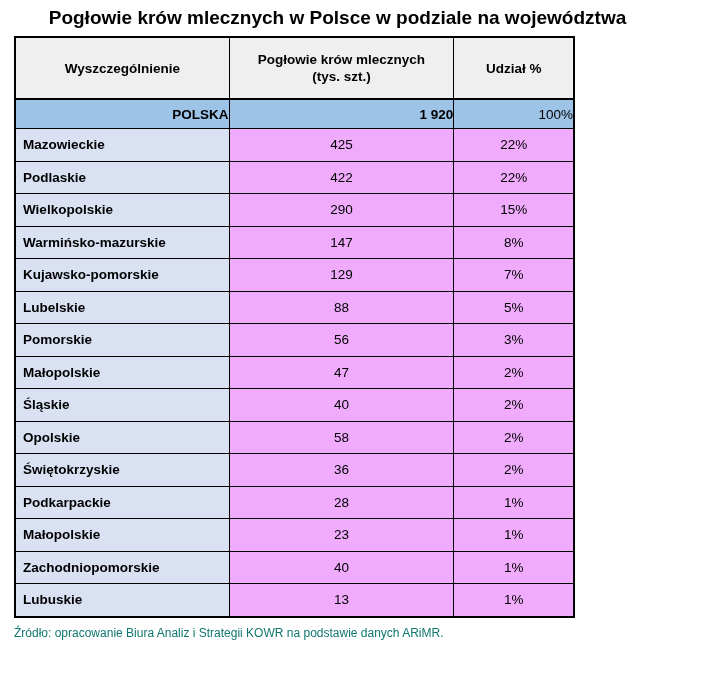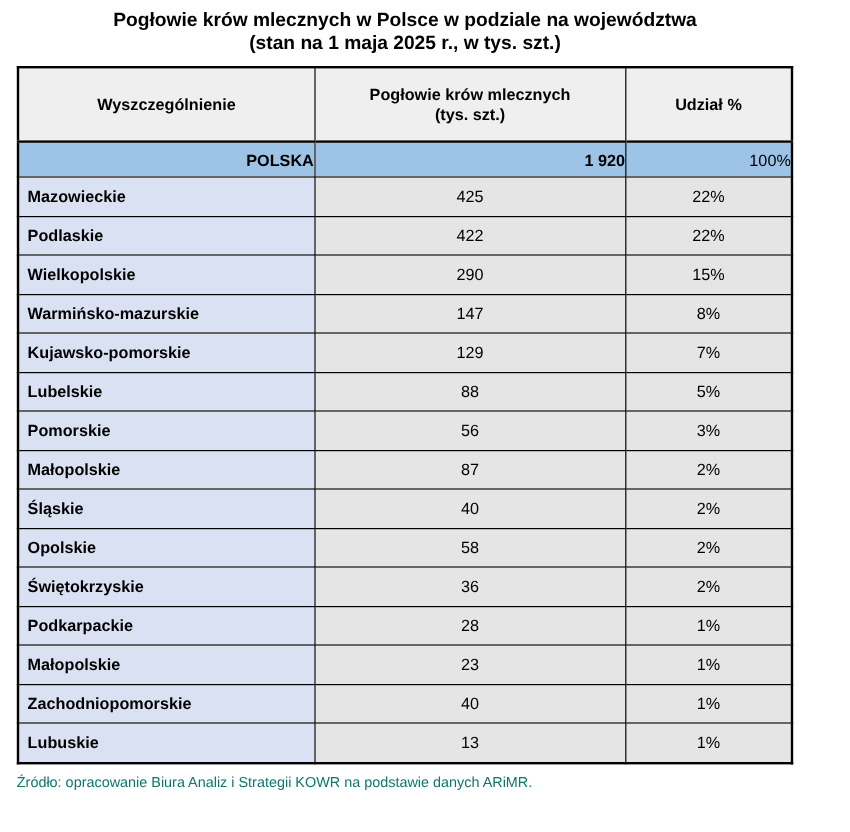"Pogłowie krów mlecznych w Polsce" .title-block { font-size: 16px -> 19px }
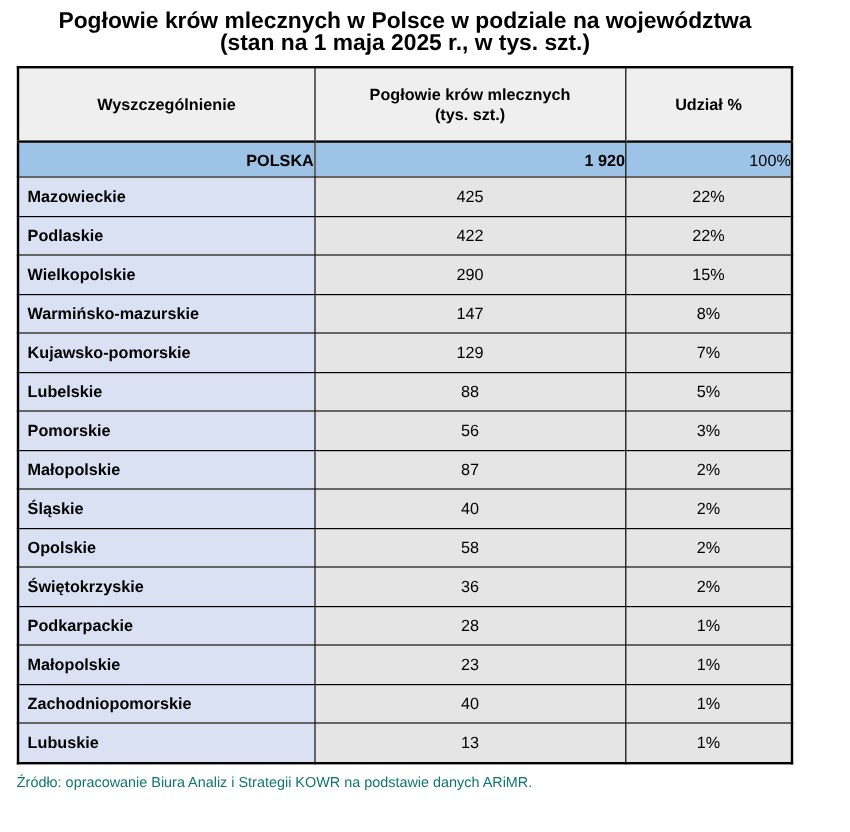"(stan na 1 maja 2025" div { html: <div>(stan na 1 maja 2025 r., w tys. szt.)</div> -> none }
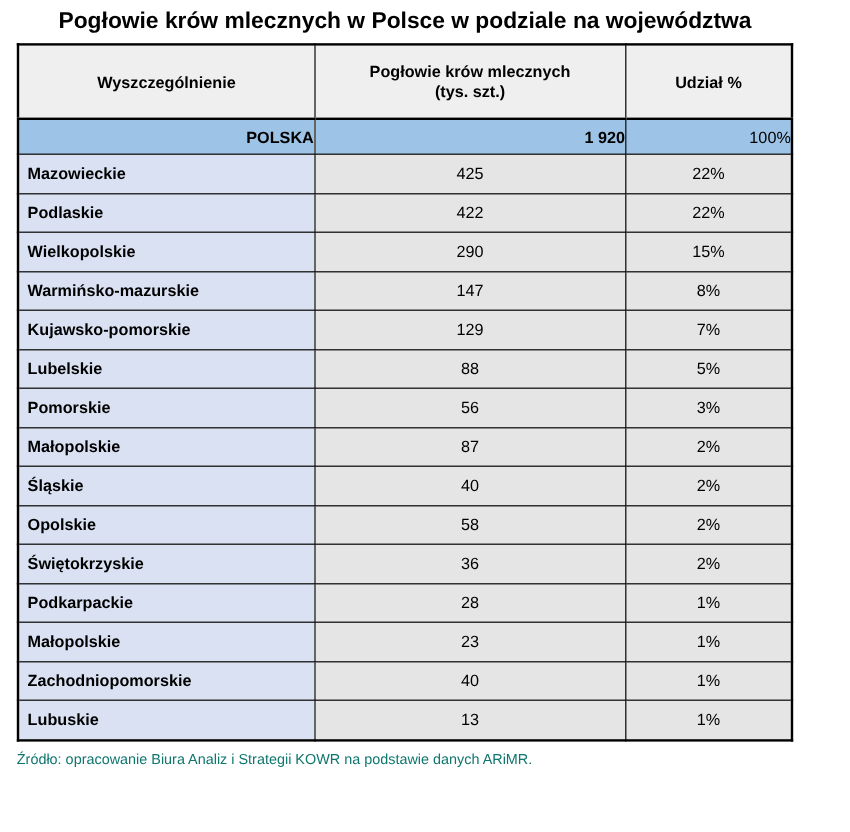"Wyszczególnienie" table.data-table { width: 647px -> 561px }
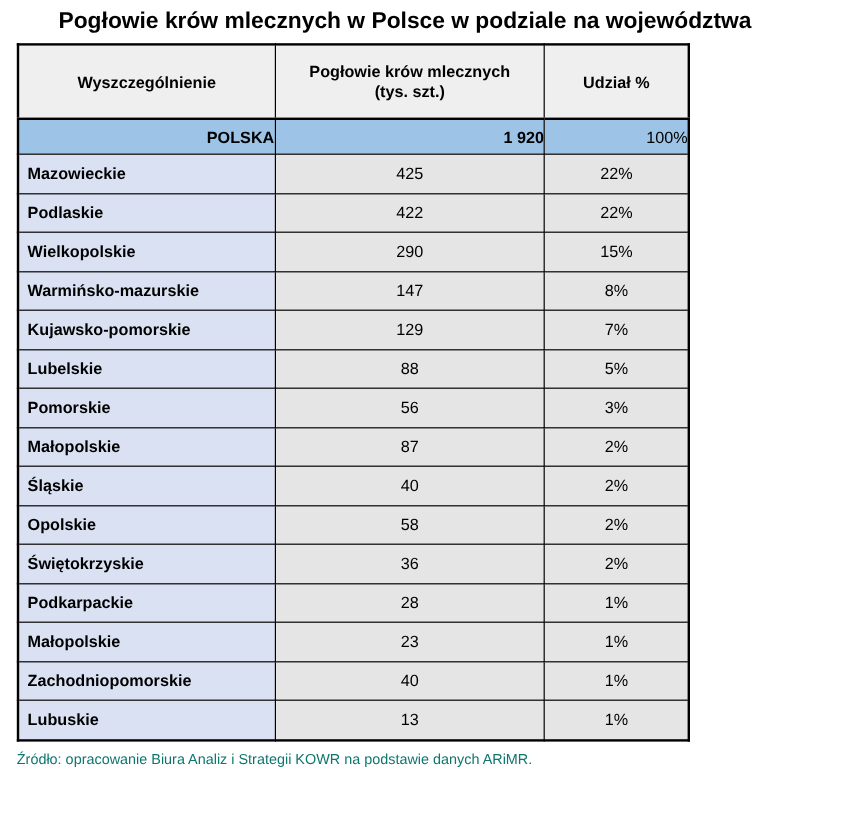"425" td.num { background: #e5e5e5 -> #f0abfc }
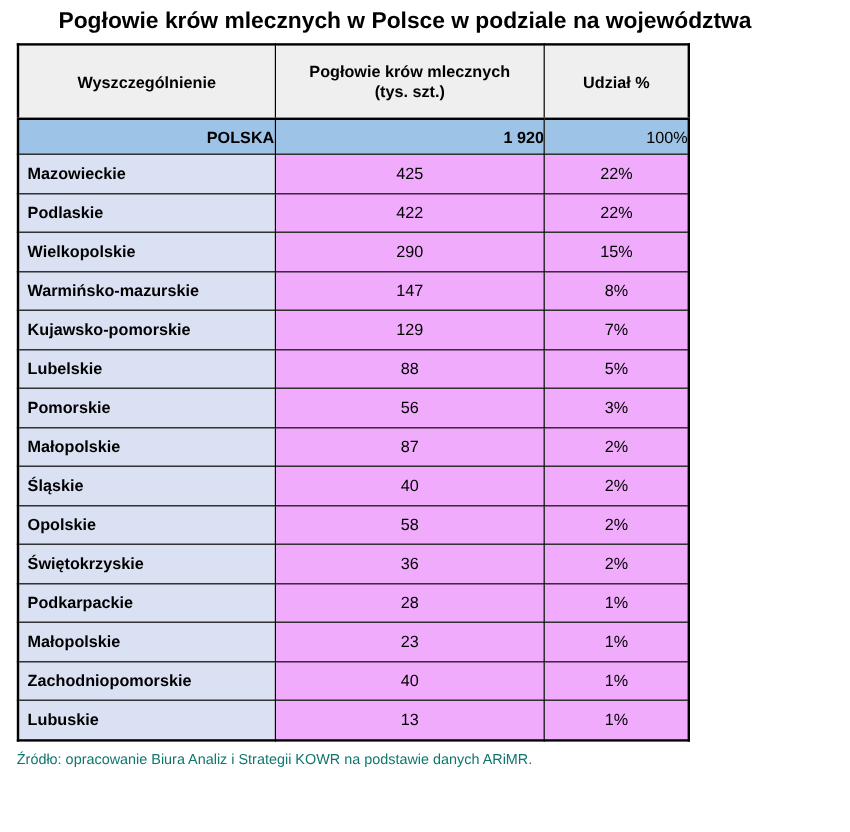"87" td.num { text: 87 -> 47 }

────────────────────────────────────────

Work item:
What you write must match, line for line, the lines from the one with "html: <div>(stan na" through the last line of the data above, minus the pictures.

Task response:
"(stan na 1 maja 2025" div { html: <div>(stan na 1 maja 2025 r., w tys. szt.)</div> -> none }
"Wyszczególnienie" table.data-table { width: 647px -> 561px }
"425" td.num { background: #e5e5e5 -> #f0abfc }
"87" td.num { text: 87 -> 47 }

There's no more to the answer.